Problem to work on: Retype the lines below exactly, from the one that contains "align-items: flex-start ->" through the last, and leave every picture out.

══ The data

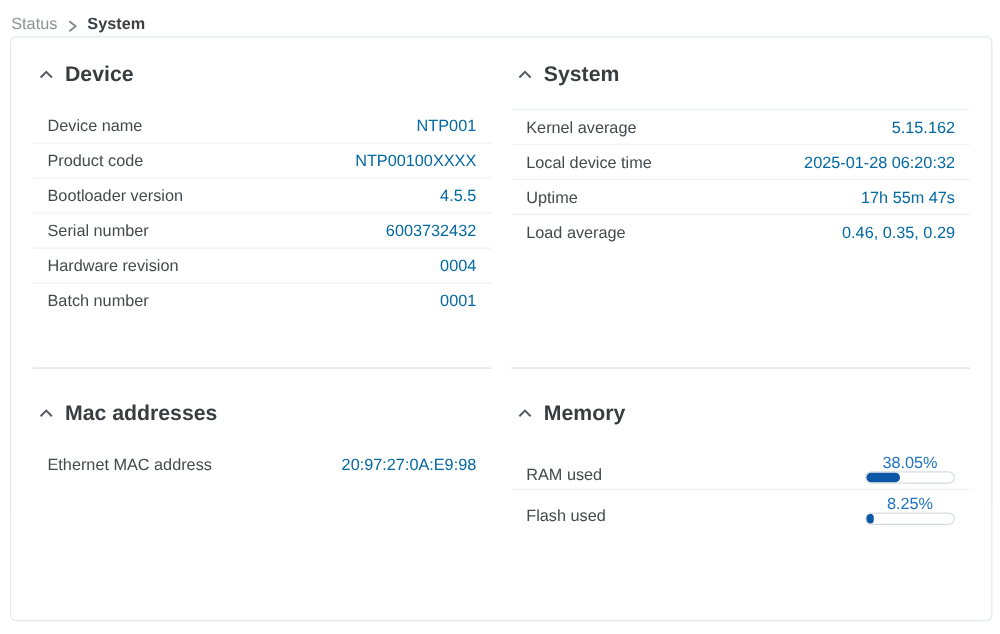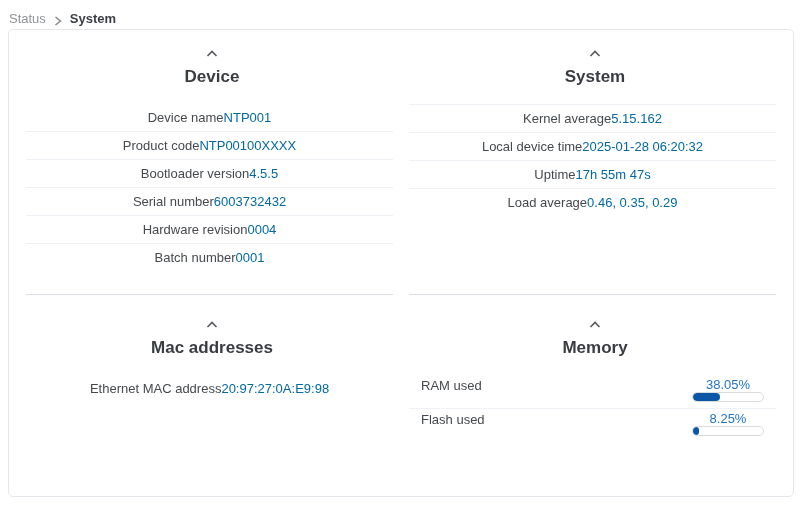"Device" .sec-header { flex-direction: column -> none }
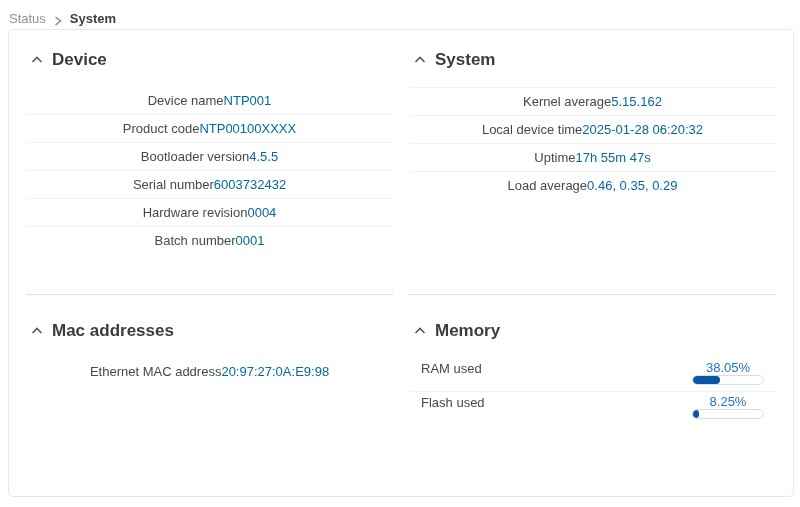"Device name" .row { justify-content: center -> space-between }
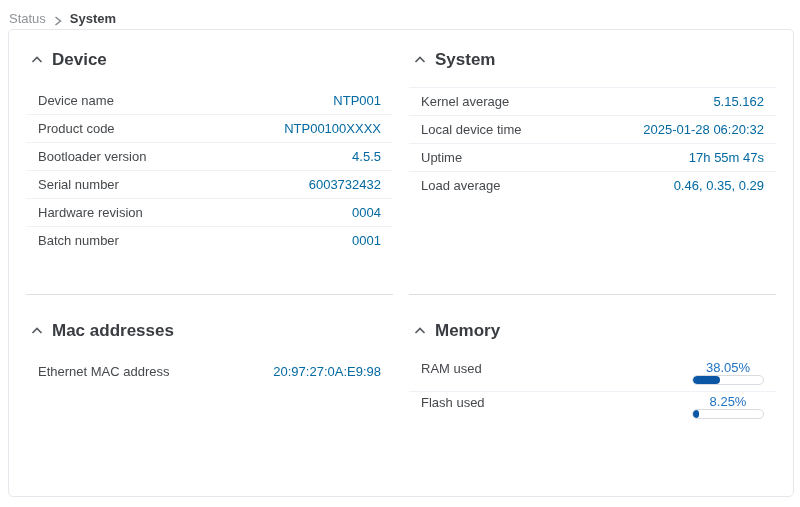"RAM used" .mem-row { align-items: flex-start -> flex-end }
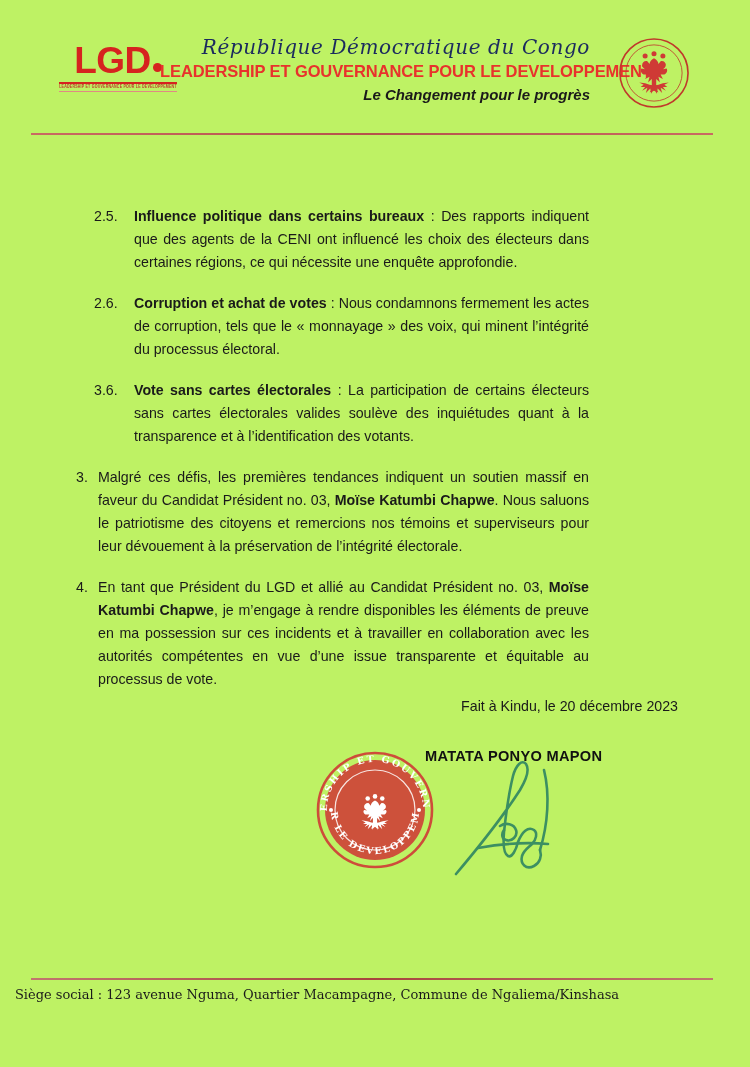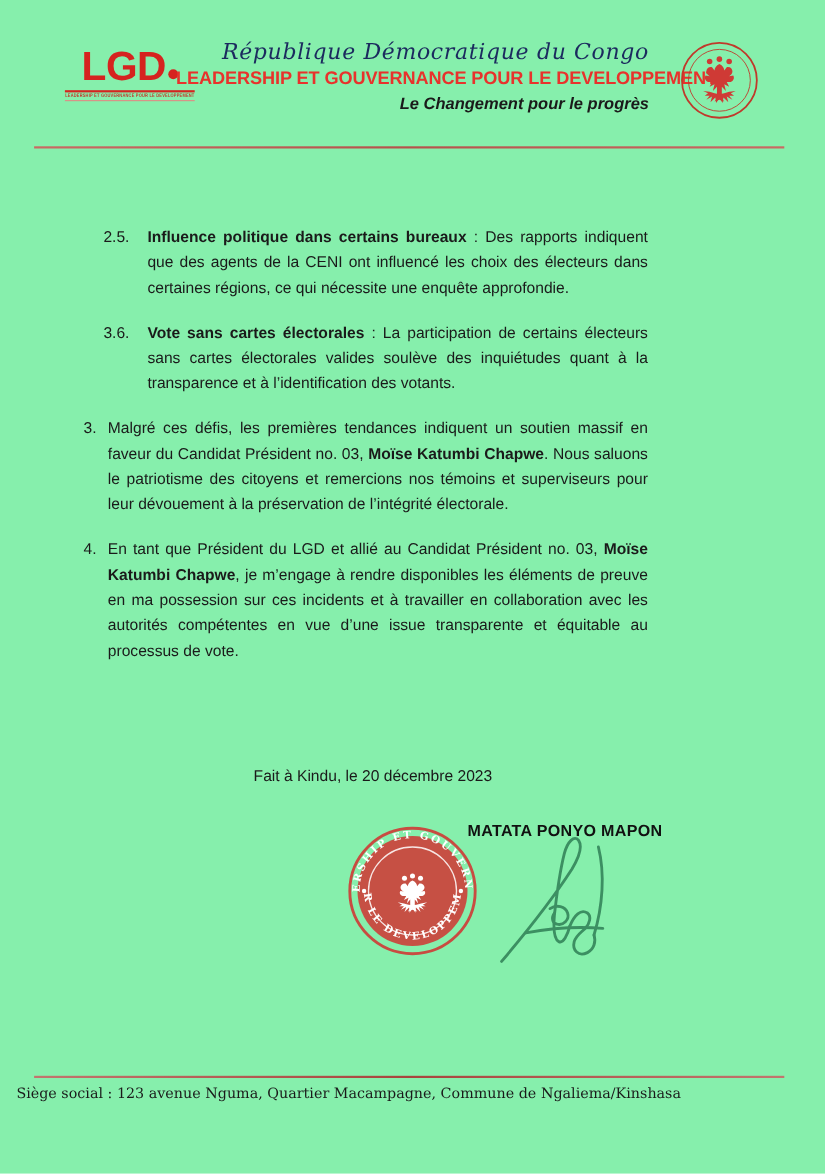"LGD" .page { background: #86efac -> #bef264 }
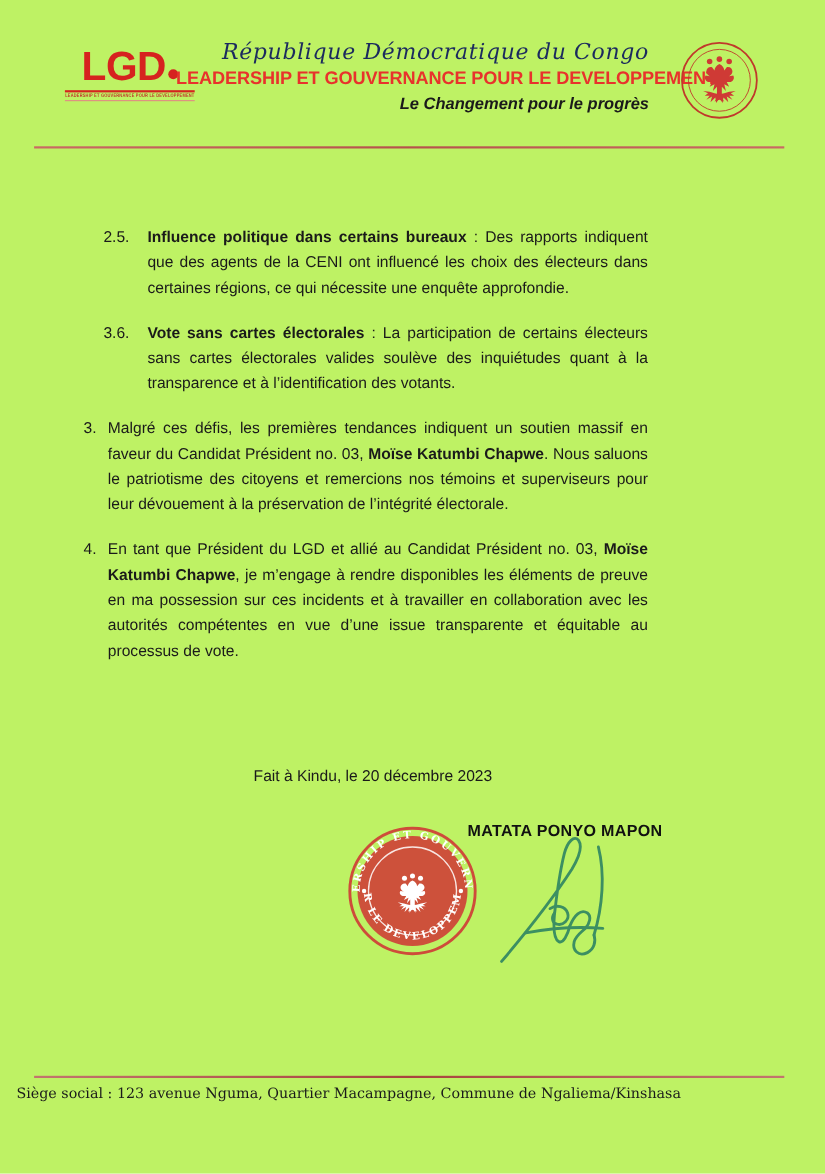"2.6." div.item { html: none -> <div> <div>2.6.</div> <div><b>Corruption et achat de votes</b><span> : </span><span>Nous condamnons fermement les actes de corruption, tels que le « monnayage » des voix, qui minent l’intégrité du processus électoral.</span></div> </div> }
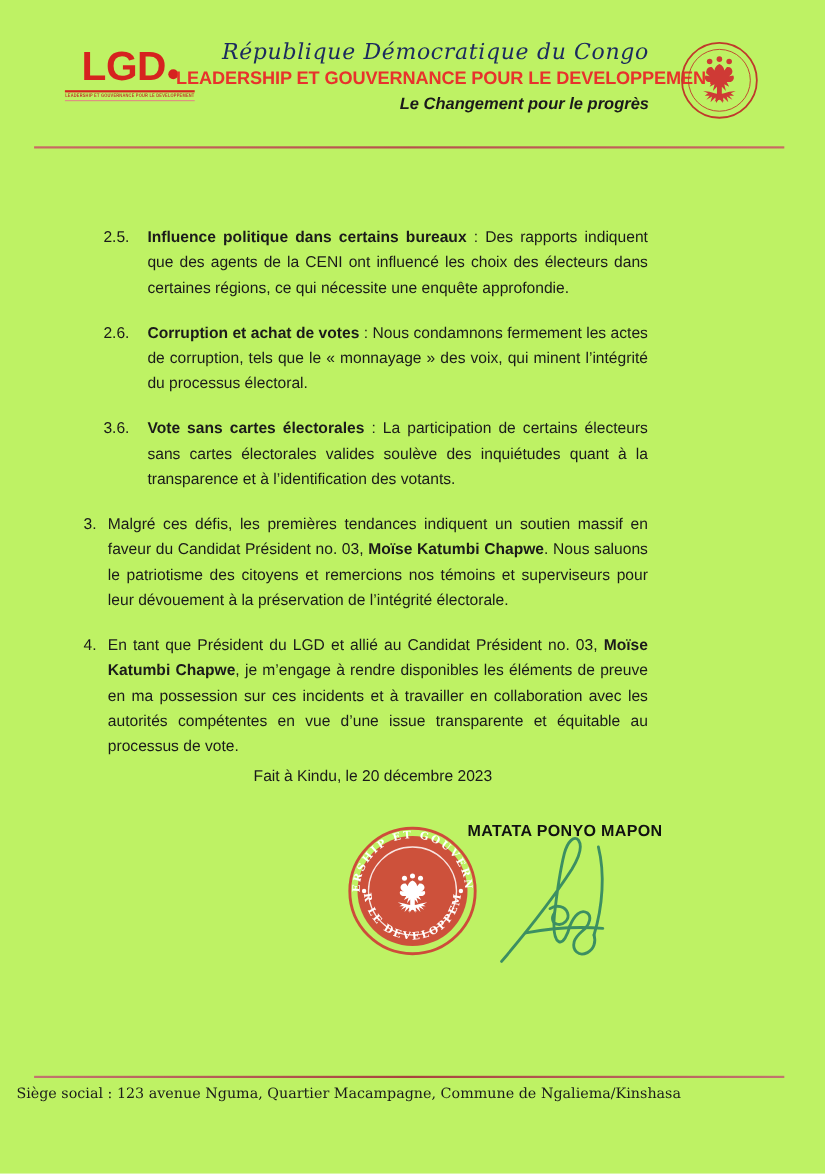"Fait à Kindu, le 20" .date-line { text-align: center -> right }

════

Solution to this exercise:
"RAM used" .mem-row { align-items: flex-start -> flex-end }
"LGD" .page { background: #86efac -> #bef264 }
"2.6." div.item { html: none -> <div> <div>2.6.</div> <div><b>Corruption et achat de votes</b><span> : </span><span>Nous condamnons fermement les actes de corruption, tels que le « monnayage » des voix, qui minent l’intégrité du processus électoral.</span></div> </div> }
"Fait à Kindu, le 20" .date-line { text-align: center -> right }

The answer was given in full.